▶ _Data provided_:
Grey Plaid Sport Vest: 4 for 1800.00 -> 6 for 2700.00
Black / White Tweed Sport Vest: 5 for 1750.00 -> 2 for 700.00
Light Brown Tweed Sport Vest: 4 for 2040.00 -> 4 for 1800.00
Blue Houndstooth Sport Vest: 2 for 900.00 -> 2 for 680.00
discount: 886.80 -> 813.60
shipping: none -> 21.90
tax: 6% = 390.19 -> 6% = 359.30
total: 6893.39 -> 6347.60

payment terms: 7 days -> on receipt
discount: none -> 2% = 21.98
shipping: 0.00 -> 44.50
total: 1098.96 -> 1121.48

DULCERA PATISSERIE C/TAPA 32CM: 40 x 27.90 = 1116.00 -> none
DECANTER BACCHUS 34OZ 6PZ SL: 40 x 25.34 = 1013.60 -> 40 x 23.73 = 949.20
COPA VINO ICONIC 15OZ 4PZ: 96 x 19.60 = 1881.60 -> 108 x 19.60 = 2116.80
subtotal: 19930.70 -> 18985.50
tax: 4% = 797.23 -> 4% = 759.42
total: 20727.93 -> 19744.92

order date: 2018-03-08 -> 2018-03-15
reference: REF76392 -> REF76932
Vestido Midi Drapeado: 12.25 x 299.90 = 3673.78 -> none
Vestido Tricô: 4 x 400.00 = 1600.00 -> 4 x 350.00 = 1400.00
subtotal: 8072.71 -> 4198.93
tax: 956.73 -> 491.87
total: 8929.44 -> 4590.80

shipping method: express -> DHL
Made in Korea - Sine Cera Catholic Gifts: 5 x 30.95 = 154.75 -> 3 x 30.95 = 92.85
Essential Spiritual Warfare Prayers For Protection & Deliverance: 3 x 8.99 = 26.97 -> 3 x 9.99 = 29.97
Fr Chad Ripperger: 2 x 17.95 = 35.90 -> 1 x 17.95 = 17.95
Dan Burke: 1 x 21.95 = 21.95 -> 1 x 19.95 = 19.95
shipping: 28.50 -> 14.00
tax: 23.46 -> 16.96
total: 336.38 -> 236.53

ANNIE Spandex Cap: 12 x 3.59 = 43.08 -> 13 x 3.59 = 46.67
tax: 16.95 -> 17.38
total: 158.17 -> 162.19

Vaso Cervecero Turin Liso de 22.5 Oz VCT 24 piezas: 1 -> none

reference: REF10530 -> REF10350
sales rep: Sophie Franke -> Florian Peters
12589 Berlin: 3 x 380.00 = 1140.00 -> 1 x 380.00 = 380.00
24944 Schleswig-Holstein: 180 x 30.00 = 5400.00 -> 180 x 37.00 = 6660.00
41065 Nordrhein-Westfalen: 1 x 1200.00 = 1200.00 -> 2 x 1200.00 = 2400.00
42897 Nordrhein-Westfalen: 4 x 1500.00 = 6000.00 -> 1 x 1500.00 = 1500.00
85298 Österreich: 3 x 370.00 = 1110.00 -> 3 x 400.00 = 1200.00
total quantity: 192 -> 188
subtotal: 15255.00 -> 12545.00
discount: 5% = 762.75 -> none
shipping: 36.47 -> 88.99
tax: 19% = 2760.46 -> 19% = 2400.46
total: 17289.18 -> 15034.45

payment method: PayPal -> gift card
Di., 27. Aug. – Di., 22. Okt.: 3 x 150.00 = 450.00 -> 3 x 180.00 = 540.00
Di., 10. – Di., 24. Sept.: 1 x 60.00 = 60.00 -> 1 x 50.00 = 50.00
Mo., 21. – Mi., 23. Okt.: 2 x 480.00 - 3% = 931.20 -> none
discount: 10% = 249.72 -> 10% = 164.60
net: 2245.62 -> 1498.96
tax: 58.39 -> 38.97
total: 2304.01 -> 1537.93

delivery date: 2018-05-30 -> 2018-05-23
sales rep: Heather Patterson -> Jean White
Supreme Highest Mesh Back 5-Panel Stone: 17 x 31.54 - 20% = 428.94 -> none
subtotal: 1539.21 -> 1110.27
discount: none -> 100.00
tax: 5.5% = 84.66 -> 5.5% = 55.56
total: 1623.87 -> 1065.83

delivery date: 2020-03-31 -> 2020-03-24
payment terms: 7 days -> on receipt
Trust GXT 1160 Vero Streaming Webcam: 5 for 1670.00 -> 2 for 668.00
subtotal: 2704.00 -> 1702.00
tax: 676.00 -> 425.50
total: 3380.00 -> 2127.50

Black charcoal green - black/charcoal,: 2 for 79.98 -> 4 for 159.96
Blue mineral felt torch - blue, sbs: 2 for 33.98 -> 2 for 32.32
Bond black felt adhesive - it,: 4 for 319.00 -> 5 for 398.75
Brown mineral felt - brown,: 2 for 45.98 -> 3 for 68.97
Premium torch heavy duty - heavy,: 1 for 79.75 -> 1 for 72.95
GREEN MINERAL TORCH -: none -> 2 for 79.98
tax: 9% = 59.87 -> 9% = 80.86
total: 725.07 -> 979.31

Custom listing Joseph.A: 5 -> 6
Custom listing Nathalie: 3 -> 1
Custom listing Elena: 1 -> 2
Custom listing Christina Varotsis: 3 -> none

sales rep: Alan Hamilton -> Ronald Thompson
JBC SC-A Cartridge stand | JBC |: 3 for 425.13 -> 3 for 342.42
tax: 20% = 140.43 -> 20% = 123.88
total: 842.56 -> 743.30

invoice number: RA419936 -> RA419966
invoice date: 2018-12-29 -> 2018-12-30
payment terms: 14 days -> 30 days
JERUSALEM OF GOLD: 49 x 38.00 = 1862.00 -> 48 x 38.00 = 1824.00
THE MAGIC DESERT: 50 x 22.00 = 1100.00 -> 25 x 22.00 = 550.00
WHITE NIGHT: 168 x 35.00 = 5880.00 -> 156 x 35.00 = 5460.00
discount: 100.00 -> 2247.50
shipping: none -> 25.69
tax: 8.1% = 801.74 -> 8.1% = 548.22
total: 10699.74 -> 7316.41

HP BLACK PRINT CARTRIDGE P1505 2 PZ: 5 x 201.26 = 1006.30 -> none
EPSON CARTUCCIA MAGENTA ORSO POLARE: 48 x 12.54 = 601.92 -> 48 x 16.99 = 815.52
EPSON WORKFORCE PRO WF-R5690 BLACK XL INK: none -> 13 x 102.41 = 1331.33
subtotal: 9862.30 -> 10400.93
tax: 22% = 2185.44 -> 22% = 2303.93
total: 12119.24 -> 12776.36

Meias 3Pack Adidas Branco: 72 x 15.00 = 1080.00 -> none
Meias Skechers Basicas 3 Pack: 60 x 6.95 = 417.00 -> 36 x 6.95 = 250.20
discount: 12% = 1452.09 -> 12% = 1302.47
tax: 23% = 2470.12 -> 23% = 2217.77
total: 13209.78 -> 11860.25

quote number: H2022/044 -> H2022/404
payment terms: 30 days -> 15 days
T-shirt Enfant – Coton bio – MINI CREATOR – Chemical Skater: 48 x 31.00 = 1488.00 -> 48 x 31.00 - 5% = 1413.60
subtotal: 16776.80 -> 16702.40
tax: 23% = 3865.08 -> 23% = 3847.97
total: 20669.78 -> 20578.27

▶ _What is being asked_: Where a line of the data contains "number", copy that line.

▶ _Solution to this exercise_:
invoice number: RA419936 -> RA419966
quote number: H2022/044 -> H2022/404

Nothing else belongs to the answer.